Copy all lines below exactly as written. Leave pictures out.

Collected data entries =
···
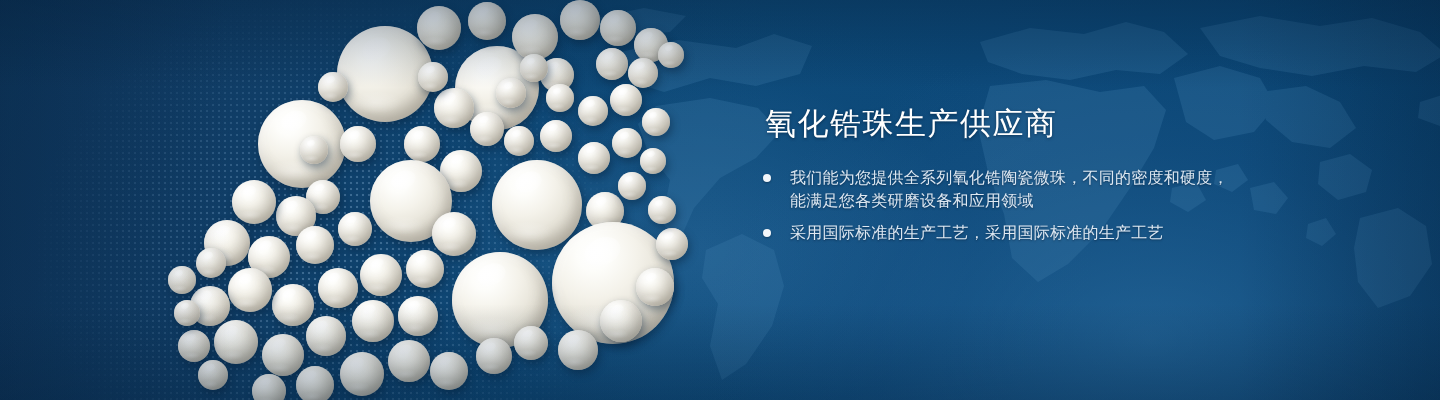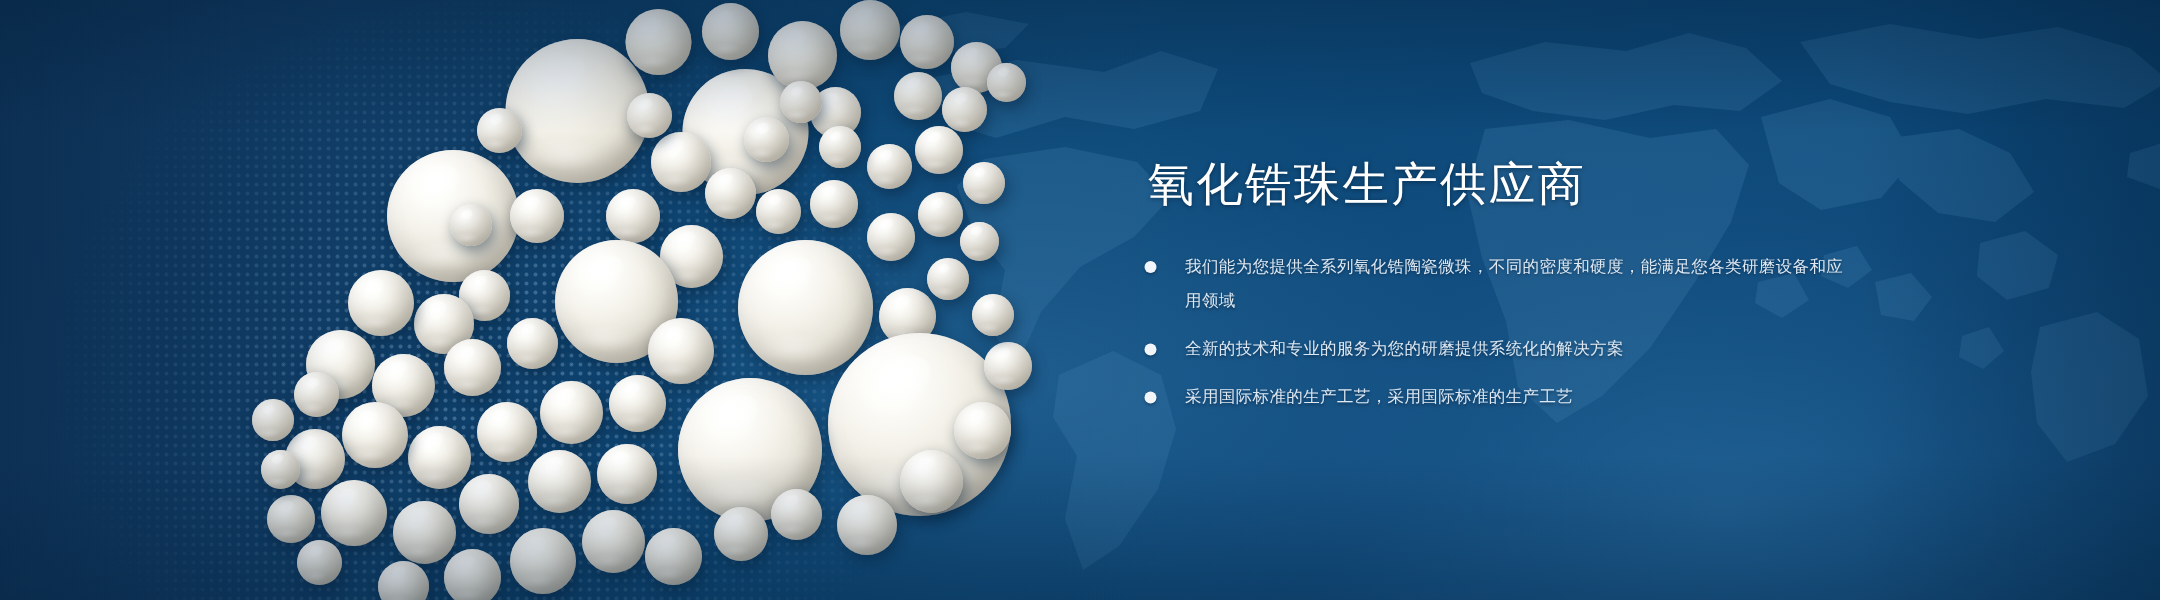--- a/index.html
+++ b/index.html
@@ -125,7 +125,7 @@
     padding-left: 27px;
     margin-bottom: 9px;
     color: #dee8f2;
-    font-size: 11px;
+    font-size: 16px;
     line-height: 23px;
     letter-spacing: 0.25px;
     text-shadow: 0 1px 2px rgba(2,22,44,0.5);

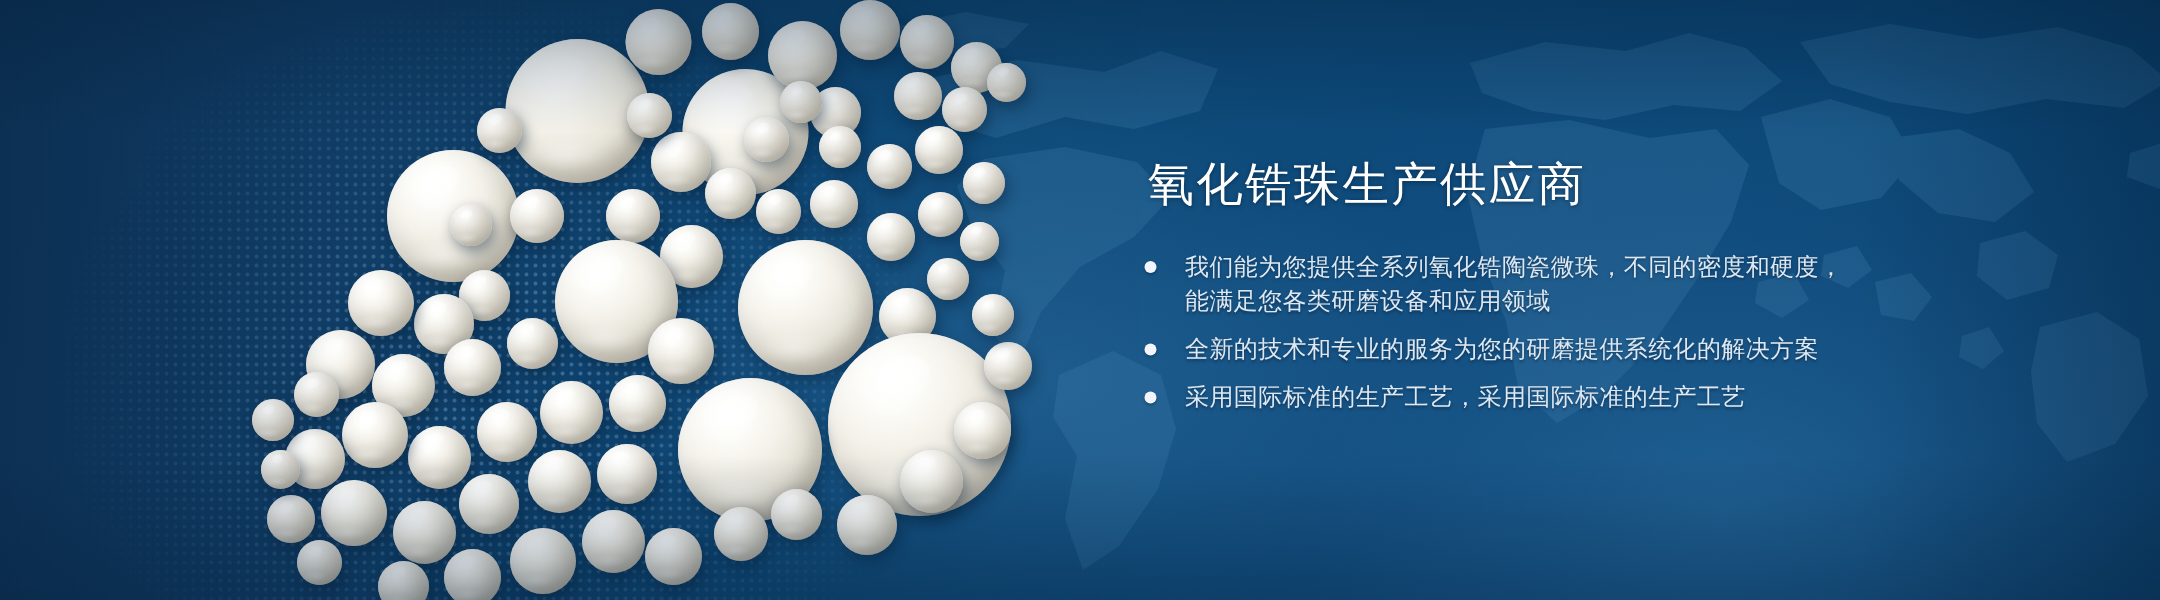--- a/index.html
+++ b/index.html
@@ -261,10 +261,6 @@
       </li>
       <li class="bullet">
         <span class="bullet-dot"></span>
-        <span class="bullet-text">全新的技术和专业的服务为您的研磨提供系统化的解决方案</span>
-      </li>
-      <li class="bullet">
-        <span class="bullet-dot"></span>
         <span class="bullet-text">采用国际标准的生产工艺，采用国际标准的生产工艺</span>
       </li>
     </ul>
···
RESPONSE =
--- a/index.html
+++ b/index.html
@@ -125,7 +125,7 @@
     padding-left: 27px;
     margin-bottom: 9px;
     color: #dee8f2;
-    font-size: 11px;
+    font-size: 16px;
     line-height: 23px;
     letter-spacing: 0.25px;
     text-shadow: 0 1px 2px rgba(2,22,44,0.5);

--- a/index.html
+++ b/index.html
@@ -261,10 +261,6 @@
       </li>
       <li class="bullet">
         <span class="bullet-dot"></span>
-        <span class="bullet-text">全新的技术和专业的服务为您的研磨提供系统化的解决方案</span>
-      </li>
-      <li class="bullet">
-        <span class="bullet-dot"></span>
         <span class="bullet-text">采用国际标准的生产工艺，采用国际标准的生产工艺</span>
       </li>
     </ul>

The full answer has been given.